Tout est construit via le Qatar Investments Authority (QAI), qui a différentes filiales, dont Qatar Sport Investments (QSI), mais aussi le comité olympique qatari. Tout est mis en place pour doter d'un fort budget ces filiales. Les lignes budgétaires sont presque sans limite. Le Qatar dispose de la 3e réserve mondiale de gaz, vend 800 000 barils de pétrole par jour, pour une population de deux millions d'habitants, dont seulement 300 000 nationaux, qui récupèrent cette manne. En PNB par habitant, le Qatar est le pays le plus riche du monde. Il dégage chaque année un bénéfice net de 60 milliards de dollars. La moitié est destinée à des investissements à l’étranger.

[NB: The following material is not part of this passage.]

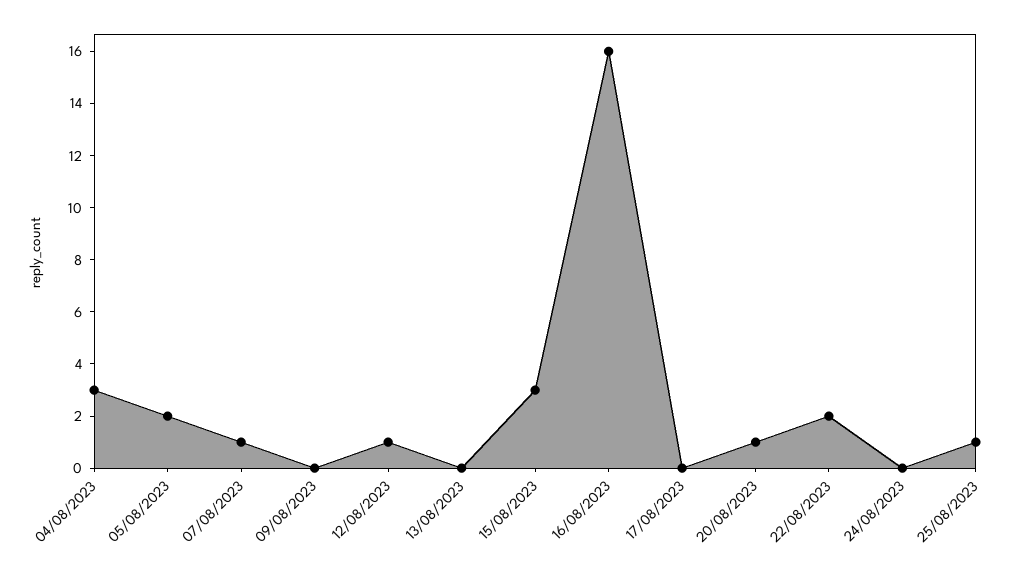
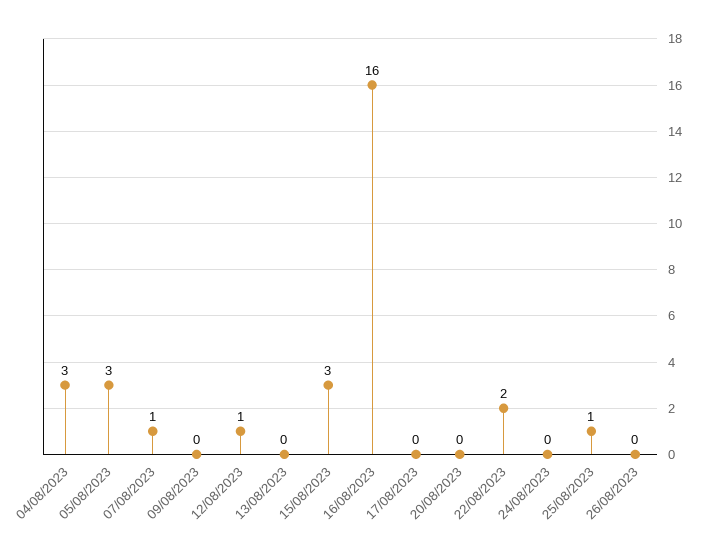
05/08/2023: 2 -> 3
20/08/2023: 1 -> 0
26/08/2023: none -> 0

Dès le moment où le Qatar fait du sport un levier de sa diplomatie, il va dépenser sans compter dans ce domaine. Si vous ajoutez à cela le fait que celui qui chapeaute la politique sportive de l’émirat, c’est le prince héritier lui-même (très féru de sport, c’est lui qui a pensé au rachat du PSG), on voit bien qu’au plus haut sommet de l’État, le Qatar fait tout pour exister sur le plan sportif.

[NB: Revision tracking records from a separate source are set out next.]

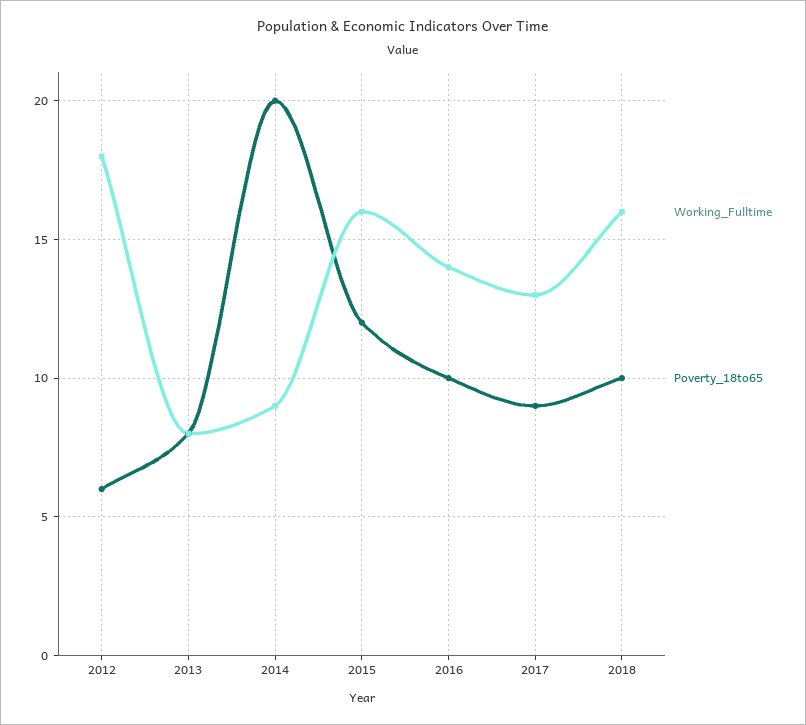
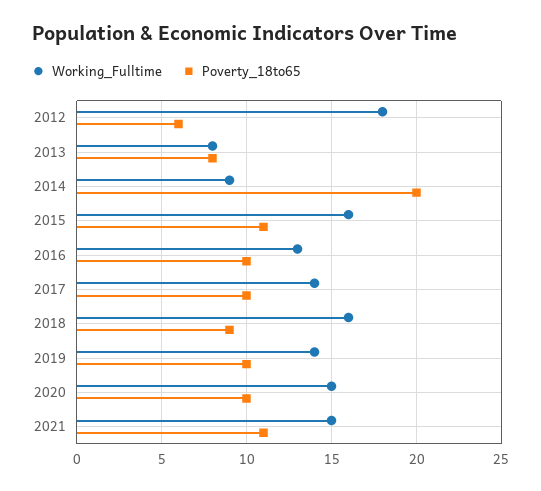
Poverty_18to65, 2015: 12 -> 11
Working_Fulltime, 2016: 14 -> 13
Working_Fulltime, 2017: 13 -> 14
Poverty_18to65, 2017: 9 -> 10
Poverty_18to65, 2018: 10 -> 9
Working_Fulltime, 2019: none -> 14
Poverty_18to65, 2019: none -> 10
Working_Fulltime, 2020: none -> 15
Poverty_18to65, 2020: none -> 10
Working_Fulltime, 2021: none -> 15
Poverty_18to65, 2021: none -> 11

Cela dit, cette absence de limite commence à leur poser des problèmes, notamment à l’intérieur du pays.

Et au sein même de la famille de l’émir, dit-on.

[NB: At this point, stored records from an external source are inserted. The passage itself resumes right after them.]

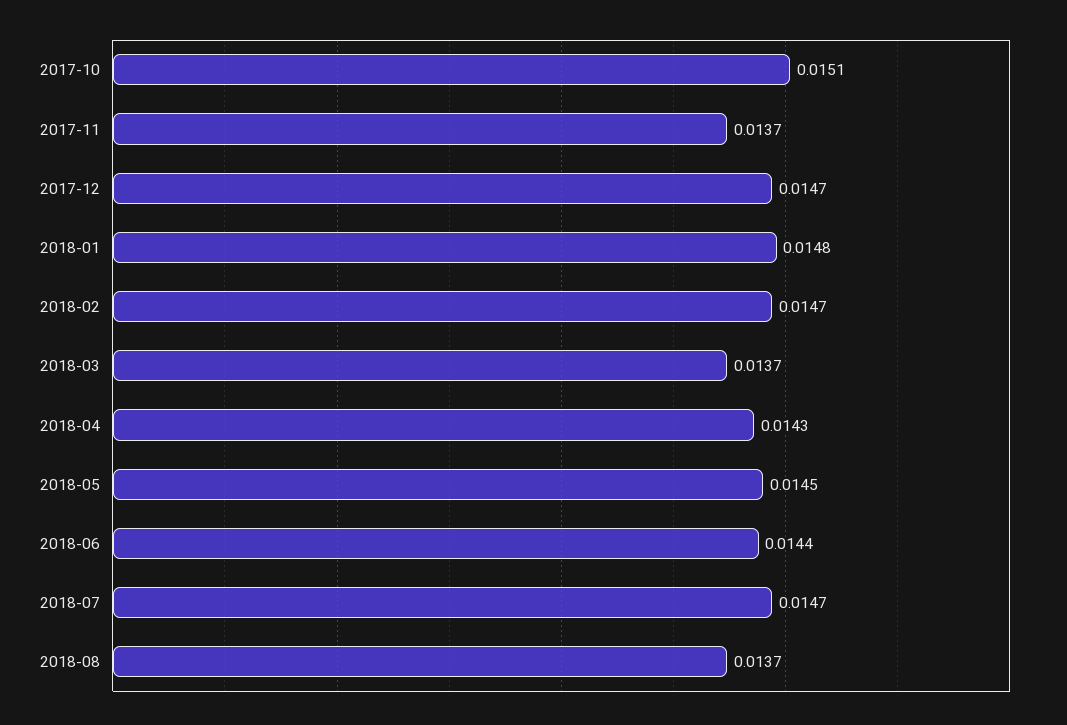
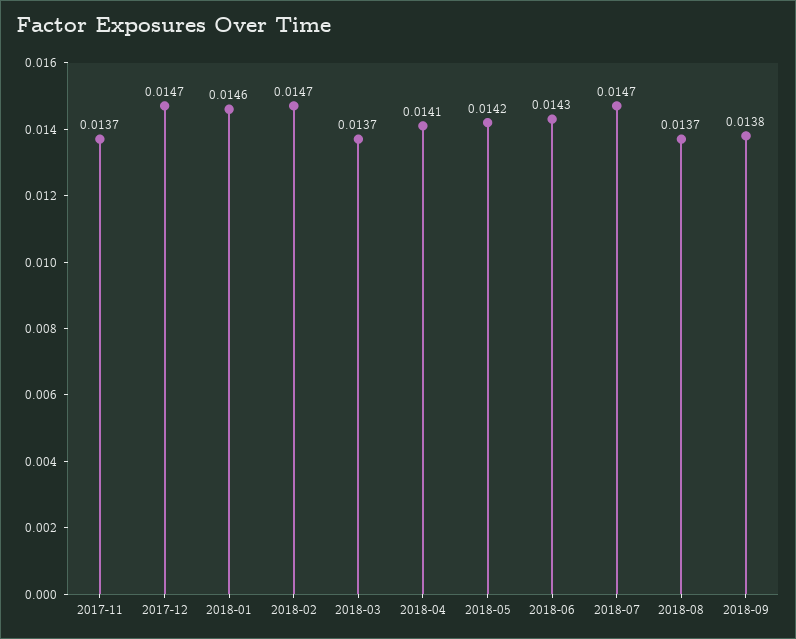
2017-10: 0.0151 -> none
2018-01: 0.0148 -> 0.0146
2018-04: 0.0143 -> 0.0141
2018-05: 0.0145 -> 0.0142
2018-06: 0.0144 -> 0.0143
2018-09: none -> 0.0138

C’est vrai. Ce bouleversement qu’a subi le Qatar en l’espace de quinze ans n’est pas du goût de tous les Qataris. Certains craignent pour leurs traditions et leur identité arabe bédouine. Ils critiquent aussi la volonté de la première dame, Cheika Moza, d’incarner un féminisme musulman et de casser un certain nombre de codes, notamment dans sa manière de s’habiller à l’étranger.

Il y a eu plusieurs rumeurs de coup d’État ces dernières années. Et l’un des enjeux pour le Qatar, c’est de maintenir un équilibre au sein de la société. Mais comment faire, alors qu'il va à nouveau complètement changer de visage d’ici à la prochaine coupe du monde, puisqu’il va notamment accueillir un million de travailleurs supplémentaire ?

Ce décalage entre 90 % d’étrangers pour 10 % de nationaux qui accaparent les richesses pose d’ailleurs question à tous les pays du Golfe. Un ministre de Bahreïn avait estimé il y a quelques années que les questions d’identité nationale dans ces pays étaient pour eux une menace bien plus importante à terme qu’une attaque israélienne ou que la bombe iranienne.